Web document revisions:
____
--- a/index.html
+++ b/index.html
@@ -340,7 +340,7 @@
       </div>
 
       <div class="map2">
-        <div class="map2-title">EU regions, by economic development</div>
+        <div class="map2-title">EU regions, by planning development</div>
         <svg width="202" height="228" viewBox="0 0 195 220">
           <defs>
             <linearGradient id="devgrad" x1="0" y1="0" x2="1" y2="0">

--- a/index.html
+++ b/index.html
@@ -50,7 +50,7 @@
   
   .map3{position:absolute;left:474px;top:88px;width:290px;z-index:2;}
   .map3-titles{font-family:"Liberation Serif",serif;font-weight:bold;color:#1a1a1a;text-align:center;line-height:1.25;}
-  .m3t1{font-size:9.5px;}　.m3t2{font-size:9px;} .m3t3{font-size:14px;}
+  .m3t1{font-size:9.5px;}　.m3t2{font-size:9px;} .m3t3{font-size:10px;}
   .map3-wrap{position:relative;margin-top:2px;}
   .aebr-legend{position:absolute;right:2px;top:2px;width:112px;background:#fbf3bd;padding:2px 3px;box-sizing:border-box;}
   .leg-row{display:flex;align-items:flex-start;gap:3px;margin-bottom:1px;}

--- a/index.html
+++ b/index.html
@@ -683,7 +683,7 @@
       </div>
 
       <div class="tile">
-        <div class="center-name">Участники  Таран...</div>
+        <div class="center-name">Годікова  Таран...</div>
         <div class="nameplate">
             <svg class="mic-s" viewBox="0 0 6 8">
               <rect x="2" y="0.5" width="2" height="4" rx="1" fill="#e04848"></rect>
____
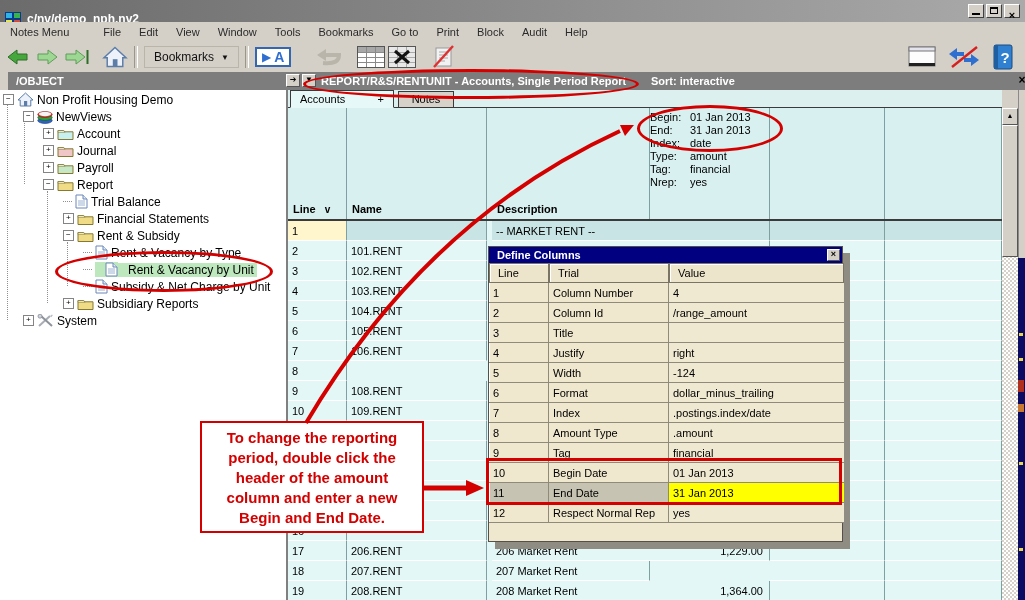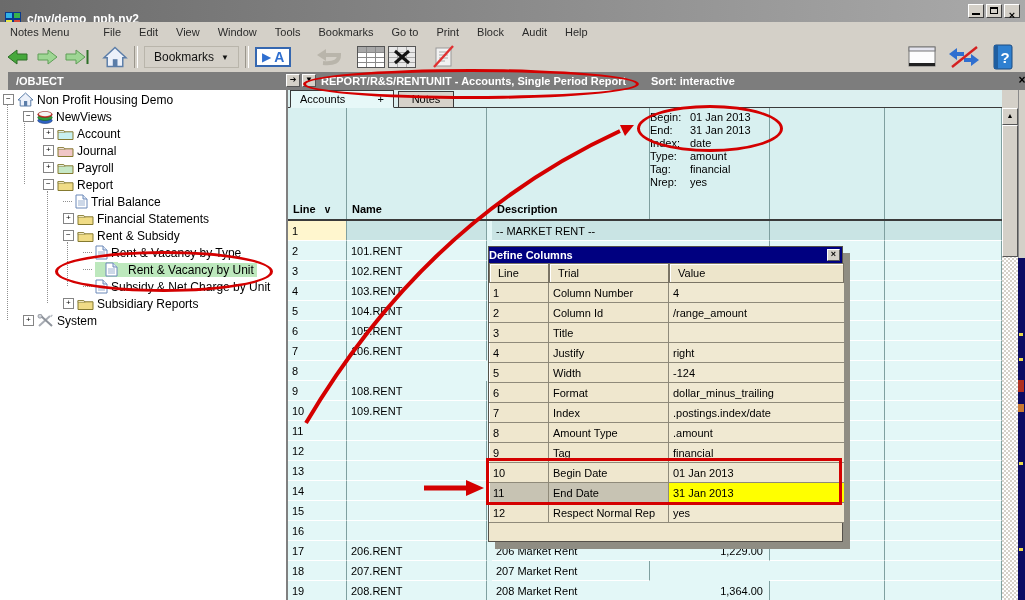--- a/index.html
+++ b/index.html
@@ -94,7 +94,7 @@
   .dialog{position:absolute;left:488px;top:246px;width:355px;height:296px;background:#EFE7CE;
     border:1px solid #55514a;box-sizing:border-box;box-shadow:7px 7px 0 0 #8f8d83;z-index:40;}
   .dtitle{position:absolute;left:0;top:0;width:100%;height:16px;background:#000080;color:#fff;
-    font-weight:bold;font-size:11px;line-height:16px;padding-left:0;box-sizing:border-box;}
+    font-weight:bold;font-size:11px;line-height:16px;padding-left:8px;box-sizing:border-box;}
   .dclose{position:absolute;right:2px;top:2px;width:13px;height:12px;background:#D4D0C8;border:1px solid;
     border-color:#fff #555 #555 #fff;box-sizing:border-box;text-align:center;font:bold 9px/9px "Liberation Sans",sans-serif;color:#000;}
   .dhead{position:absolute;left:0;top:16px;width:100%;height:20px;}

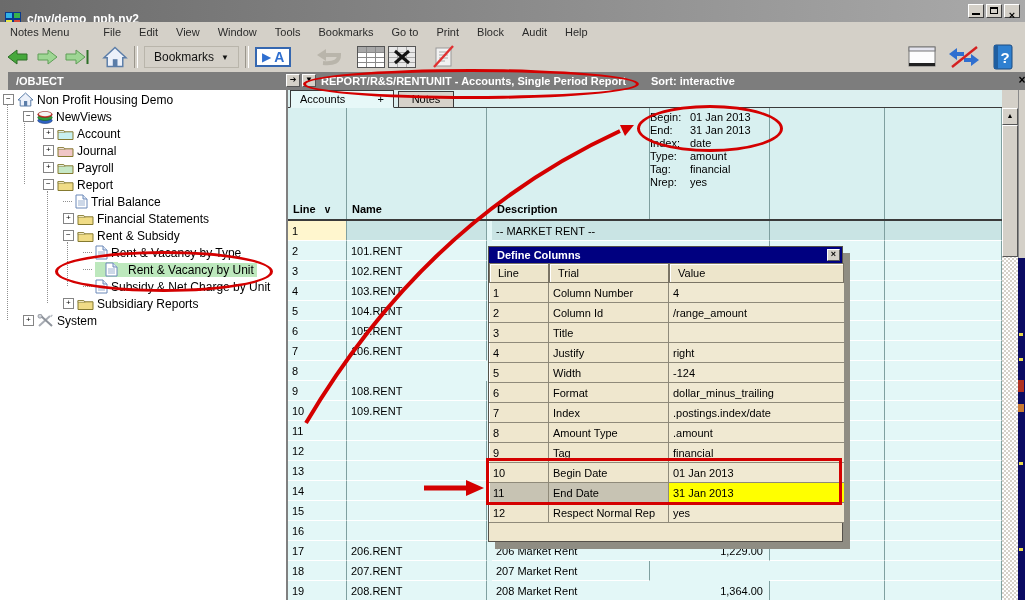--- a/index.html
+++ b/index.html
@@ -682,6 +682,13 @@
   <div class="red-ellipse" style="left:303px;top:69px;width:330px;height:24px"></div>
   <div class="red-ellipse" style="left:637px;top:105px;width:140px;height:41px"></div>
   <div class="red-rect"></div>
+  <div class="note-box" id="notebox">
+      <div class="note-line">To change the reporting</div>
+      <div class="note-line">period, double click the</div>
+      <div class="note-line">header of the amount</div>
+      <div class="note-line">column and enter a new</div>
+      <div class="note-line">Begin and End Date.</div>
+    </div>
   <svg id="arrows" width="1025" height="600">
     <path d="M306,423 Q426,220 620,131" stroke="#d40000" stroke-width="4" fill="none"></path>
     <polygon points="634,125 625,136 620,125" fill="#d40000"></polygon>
____
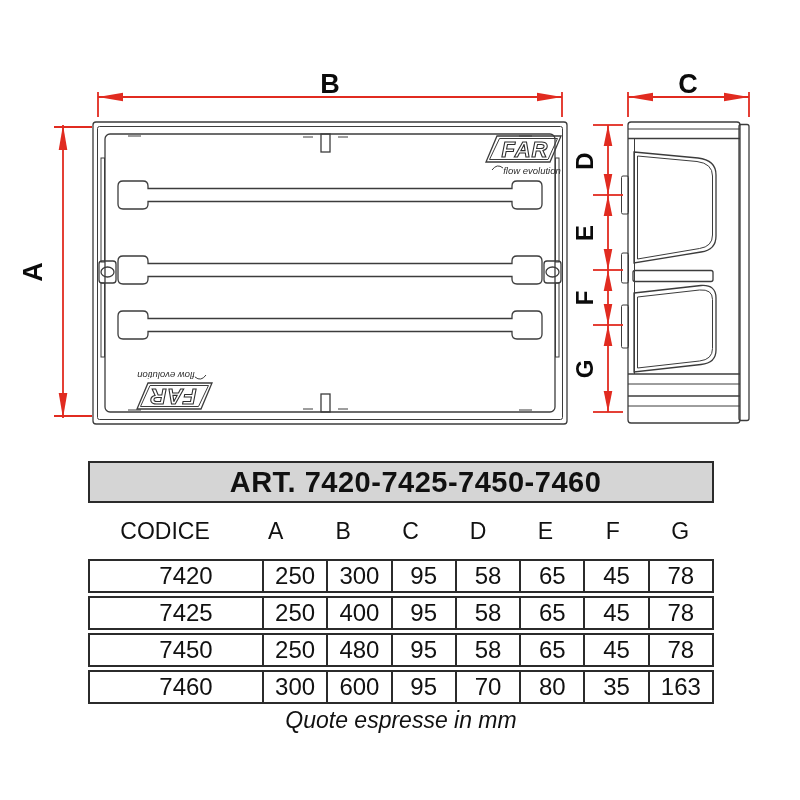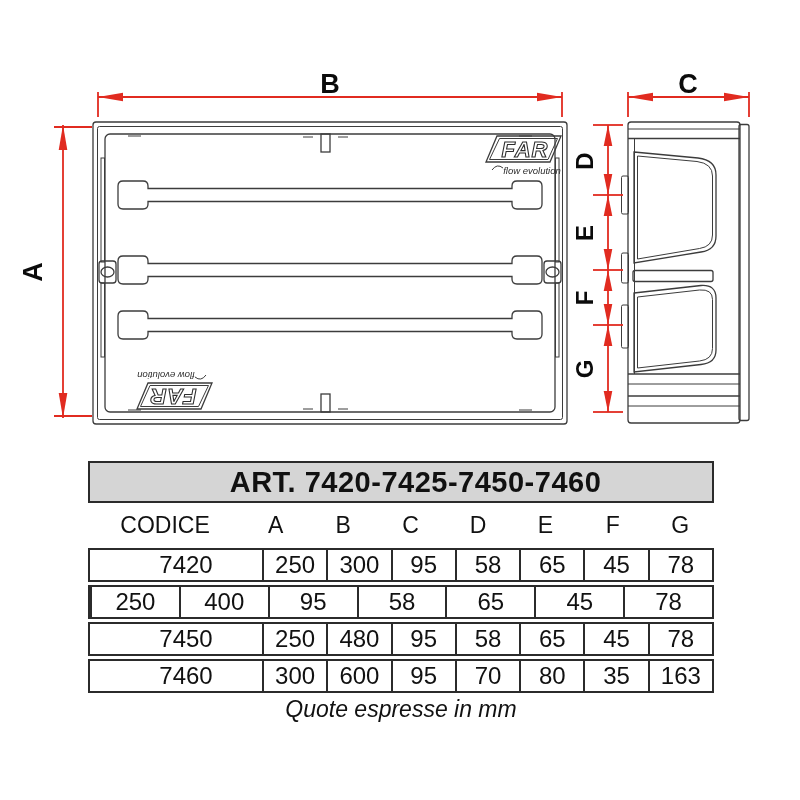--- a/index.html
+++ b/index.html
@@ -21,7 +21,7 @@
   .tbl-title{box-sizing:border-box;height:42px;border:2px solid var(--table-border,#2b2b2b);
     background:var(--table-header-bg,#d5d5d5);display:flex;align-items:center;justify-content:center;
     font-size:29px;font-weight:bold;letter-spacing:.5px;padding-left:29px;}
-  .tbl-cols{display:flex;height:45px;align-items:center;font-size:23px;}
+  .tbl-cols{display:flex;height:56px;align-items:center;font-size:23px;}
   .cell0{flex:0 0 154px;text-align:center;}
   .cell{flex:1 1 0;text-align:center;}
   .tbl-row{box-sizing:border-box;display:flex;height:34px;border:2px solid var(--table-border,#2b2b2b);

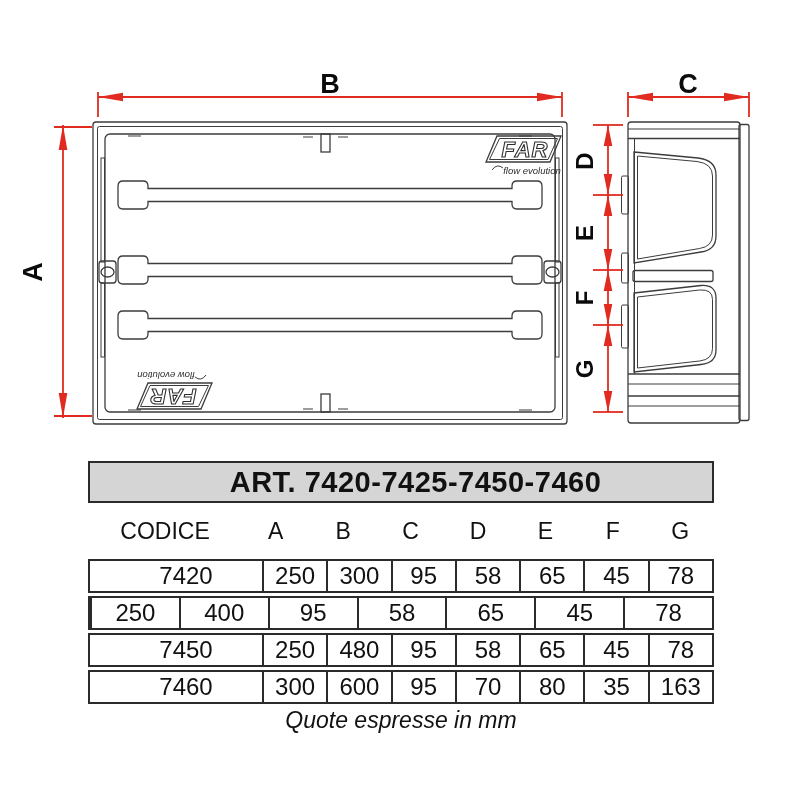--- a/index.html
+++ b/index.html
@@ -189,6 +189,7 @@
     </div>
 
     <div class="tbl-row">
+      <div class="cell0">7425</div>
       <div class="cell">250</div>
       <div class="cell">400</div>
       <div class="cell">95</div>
____
→ DIRECTIONS
Every line from the line containing "-682,6 +682,13 @@" through the line containing "double click the</div>" in the records above must be retyped exactly. Leave out the rest.

→ SOLUTION TO THE EXERCISE
@@ -682,6 +682,13 @@
   <div class="red-ellipse" style="left:303px;top:69px;width:330px;height:24px"></div>
   <div class="red-ellipse" style="left:637px;top:105px;width:140px;height:41px"></div>
   <div class="red-rect"></div>
+  <div class="note-box" id="notebox">
+      <div class="note-line">To change the reporting</div>
+      <div class="note-line">period, double click the</div>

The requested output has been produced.